> [TASK DETAILS]:
In exact form, please repeat the records from their opening line down to the line with "-73,6 +73,9 @@", including that line.

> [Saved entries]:
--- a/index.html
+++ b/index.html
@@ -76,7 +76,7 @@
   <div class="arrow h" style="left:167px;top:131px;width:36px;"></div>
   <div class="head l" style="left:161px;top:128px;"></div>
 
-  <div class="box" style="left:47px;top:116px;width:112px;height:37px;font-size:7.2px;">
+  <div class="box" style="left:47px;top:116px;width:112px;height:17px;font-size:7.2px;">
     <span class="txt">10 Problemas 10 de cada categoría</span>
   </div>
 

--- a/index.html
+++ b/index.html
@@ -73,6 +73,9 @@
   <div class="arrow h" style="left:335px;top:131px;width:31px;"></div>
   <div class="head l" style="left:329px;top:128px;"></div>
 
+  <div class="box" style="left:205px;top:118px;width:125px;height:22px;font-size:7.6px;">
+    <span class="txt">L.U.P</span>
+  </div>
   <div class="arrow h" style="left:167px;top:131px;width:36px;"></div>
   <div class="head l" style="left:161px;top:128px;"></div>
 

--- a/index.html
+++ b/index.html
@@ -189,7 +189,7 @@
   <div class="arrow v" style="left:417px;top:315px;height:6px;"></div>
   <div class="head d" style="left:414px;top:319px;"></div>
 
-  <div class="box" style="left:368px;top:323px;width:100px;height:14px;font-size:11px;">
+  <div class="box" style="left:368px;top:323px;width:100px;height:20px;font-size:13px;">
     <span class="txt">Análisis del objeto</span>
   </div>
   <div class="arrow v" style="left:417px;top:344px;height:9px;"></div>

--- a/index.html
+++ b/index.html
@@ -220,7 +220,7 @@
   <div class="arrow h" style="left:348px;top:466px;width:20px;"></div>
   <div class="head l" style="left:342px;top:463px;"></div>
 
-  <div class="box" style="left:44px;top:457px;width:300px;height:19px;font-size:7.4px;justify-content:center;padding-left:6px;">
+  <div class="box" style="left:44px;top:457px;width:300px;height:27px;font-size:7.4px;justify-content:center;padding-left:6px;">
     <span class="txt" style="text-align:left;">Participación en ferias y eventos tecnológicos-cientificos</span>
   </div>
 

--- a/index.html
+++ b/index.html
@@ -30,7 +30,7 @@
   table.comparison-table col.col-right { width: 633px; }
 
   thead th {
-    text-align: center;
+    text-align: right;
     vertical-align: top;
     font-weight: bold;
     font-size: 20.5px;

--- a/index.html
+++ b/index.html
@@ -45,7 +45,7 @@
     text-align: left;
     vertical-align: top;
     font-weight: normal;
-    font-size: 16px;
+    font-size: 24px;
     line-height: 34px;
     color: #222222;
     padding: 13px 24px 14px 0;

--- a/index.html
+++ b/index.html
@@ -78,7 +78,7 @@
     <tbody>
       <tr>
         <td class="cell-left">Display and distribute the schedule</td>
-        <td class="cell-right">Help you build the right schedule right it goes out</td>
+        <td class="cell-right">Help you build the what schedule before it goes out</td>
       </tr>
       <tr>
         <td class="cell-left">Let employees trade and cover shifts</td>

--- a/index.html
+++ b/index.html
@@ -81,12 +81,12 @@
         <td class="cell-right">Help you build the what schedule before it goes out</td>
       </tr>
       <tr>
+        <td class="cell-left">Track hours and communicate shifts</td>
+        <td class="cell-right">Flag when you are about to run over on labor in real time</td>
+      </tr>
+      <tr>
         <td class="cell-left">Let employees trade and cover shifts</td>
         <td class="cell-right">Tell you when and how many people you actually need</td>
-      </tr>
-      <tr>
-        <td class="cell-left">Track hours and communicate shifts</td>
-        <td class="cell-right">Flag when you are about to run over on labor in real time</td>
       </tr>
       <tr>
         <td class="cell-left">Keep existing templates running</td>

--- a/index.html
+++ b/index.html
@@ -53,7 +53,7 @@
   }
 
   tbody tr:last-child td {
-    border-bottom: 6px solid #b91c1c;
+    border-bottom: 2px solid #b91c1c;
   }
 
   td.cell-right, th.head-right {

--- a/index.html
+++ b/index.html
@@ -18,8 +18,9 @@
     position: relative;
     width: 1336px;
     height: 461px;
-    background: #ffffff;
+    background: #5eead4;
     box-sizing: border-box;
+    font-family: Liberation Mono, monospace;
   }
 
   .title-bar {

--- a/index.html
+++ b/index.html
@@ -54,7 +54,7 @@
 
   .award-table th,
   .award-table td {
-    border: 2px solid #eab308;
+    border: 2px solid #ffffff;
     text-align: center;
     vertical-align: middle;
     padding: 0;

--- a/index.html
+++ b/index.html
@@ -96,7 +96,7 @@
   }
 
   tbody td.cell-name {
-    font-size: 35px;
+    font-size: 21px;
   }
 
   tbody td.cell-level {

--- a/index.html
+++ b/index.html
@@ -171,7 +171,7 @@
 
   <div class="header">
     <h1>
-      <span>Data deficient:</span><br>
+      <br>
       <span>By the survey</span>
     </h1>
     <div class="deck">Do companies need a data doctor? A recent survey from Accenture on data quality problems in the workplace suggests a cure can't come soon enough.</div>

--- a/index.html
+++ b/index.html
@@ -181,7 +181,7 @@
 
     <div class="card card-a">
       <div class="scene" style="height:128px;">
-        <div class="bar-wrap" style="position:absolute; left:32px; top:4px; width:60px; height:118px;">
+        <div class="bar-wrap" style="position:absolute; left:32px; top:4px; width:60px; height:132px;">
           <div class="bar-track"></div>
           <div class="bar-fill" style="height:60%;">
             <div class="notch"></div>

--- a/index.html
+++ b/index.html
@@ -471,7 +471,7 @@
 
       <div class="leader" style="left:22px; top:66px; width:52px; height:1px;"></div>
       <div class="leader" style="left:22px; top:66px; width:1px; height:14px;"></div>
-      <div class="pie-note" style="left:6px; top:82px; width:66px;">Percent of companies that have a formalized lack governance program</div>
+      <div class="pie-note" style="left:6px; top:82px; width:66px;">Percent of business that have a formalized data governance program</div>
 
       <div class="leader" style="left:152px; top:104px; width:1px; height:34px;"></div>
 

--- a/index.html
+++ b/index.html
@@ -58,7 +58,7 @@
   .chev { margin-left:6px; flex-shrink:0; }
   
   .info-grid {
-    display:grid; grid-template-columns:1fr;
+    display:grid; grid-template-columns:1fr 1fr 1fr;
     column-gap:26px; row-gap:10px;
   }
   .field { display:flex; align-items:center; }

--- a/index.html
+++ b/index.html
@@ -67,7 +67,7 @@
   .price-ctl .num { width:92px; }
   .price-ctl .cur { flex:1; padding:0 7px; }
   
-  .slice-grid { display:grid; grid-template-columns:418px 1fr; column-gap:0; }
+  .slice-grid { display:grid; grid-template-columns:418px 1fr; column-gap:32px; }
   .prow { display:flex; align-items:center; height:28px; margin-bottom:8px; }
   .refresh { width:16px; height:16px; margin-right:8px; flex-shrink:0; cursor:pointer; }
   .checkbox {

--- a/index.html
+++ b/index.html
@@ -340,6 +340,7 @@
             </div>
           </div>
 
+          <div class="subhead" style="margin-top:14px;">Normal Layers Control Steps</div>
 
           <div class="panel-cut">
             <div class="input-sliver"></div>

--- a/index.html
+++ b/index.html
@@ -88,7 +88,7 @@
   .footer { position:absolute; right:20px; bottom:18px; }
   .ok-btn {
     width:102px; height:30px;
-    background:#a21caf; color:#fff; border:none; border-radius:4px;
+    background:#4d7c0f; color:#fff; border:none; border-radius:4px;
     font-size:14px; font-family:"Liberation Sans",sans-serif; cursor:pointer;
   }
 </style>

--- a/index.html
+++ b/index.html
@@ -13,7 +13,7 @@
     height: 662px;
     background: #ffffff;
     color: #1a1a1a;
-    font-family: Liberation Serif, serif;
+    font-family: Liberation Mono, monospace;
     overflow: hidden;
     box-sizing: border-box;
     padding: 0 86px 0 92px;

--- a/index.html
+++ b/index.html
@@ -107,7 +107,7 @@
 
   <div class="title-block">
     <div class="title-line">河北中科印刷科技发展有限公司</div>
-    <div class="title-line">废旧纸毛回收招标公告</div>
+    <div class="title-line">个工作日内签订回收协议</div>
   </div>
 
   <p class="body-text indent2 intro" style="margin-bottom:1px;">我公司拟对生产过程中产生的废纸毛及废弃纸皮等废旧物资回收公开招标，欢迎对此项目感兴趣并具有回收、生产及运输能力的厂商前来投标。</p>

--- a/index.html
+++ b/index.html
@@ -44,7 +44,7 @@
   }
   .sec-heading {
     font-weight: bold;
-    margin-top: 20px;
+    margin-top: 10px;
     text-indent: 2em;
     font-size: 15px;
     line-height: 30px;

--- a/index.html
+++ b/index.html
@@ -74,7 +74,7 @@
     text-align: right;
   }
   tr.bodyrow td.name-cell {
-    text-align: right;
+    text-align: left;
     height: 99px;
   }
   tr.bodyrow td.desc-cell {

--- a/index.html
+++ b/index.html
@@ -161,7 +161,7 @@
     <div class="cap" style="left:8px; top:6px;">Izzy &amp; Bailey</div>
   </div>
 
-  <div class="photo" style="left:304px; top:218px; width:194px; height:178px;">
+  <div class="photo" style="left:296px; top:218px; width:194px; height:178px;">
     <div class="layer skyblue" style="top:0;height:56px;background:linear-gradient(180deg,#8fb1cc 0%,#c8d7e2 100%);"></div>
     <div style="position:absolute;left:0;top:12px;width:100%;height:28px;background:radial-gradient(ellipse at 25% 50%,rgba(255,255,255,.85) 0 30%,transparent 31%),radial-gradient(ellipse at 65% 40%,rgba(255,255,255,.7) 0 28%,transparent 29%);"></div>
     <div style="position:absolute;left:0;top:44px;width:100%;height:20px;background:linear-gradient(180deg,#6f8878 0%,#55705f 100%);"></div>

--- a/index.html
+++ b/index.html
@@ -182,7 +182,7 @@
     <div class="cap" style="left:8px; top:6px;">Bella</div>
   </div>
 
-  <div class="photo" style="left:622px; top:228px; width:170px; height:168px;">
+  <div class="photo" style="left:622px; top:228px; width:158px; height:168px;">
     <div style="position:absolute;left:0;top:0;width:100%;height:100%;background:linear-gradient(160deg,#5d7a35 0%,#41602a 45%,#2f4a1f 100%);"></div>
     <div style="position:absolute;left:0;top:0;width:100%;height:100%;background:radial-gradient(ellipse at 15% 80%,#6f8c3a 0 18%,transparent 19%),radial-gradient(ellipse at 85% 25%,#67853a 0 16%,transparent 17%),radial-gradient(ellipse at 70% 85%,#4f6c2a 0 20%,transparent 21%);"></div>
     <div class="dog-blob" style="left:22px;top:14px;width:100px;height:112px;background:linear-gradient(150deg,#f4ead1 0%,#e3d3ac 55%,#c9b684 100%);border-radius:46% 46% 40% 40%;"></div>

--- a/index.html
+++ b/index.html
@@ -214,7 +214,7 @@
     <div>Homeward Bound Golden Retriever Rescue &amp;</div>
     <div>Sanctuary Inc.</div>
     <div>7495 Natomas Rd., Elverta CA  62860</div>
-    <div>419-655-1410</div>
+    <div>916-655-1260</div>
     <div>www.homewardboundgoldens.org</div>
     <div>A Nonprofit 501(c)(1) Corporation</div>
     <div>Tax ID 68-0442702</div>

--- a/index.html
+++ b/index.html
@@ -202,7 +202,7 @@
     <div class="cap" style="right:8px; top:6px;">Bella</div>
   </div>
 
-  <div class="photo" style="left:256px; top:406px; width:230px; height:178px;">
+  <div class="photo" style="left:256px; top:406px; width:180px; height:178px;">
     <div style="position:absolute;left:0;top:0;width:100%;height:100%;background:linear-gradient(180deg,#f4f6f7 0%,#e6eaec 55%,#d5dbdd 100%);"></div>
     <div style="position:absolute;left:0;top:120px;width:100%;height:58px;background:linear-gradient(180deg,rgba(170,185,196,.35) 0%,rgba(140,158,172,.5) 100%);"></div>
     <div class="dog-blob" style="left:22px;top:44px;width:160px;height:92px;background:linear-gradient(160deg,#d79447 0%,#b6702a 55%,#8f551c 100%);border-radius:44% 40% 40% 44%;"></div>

> [EXERCISE RESPONSE]:
--- a/index.html
+++ b/index.html
@@ -76,7 +76,7 @@
   <div class="arrow h" style="left:167px;top:131px;width:36px;"></div>
   <div class="head l" style="left:161px;top:128px;"></div>
 
-  <div class="box" style="left:47px;top:116px;width:112px;height:37px;font-size:7.2px;">
+  <div class="box" style="left:47px;top:116px;width:112px;height:17px;font-size:7.2px;">
     <span class="txt">10 Problemas 10 de cada categoría</span>
   </div>
 

--- a/index.html
+++ b/index.html
@@ -73,6 +73,9 @@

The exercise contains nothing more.